EXERCISE AIM =>
Write out, character for character, the line containing "[481,616,546,628] discussions, ->" and all lines after it up to the end of the listing.

GIVEN INFORMATION =>
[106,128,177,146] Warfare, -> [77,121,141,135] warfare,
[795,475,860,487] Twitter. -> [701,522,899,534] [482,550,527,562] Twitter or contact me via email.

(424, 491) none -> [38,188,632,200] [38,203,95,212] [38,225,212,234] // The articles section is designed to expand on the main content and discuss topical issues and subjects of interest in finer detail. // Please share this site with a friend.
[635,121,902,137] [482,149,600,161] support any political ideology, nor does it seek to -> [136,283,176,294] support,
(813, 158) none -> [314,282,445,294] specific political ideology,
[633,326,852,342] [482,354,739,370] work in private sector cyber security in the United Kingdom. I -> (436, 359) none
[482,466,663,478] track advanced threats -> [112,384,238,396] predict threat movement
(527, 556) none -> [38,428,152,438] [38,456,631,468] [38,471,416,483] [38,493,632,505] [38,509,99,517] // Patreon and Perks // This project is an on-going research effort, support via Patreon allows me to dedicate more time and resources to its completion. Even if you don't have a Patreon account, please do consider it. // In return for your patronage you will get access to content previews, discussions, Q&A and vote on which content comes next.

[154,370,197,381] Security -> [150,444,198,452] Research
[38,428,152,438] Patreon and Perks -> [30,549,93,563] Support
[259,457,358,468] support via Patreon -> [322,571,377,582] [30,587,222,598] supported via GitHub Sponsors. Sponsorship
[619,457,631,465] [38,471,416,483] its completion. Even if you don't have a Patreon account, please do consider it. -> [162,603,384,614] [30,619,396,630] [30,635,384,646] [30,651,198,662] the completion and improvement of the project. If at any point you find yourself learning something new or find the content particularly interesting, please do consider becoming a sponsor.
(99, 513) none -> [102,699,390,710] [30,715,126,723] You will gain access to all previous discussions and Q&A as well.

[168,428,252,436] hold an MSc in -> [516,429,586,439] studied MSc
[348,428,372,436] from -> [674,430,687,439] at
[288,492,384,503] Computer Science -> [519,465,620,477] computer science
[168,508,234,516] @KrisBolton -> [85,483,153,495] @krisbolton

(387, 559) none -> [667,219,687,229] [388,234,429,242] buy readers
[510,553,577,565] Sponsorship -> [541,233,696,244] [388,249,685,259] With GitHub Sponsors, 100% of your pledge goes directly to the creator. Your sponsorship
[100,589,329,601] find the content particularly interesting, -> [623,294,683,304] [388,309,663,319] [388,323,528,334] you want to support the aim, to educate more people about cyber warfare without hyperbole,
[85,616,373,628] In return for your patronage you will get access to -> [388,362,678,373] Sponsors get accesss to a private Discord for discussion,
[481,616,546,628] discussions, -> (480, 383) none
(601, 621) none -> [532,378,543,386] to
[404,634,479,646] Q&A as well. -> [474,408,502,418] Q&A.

TASK RESPONSE =>
[481,616,546,628] discussions, -> (480, 383) none
(601, 621) none -> [532,378,543,386] to
[404,634,479,646] Q&A as well. -> [474,408,502,418] Q&A.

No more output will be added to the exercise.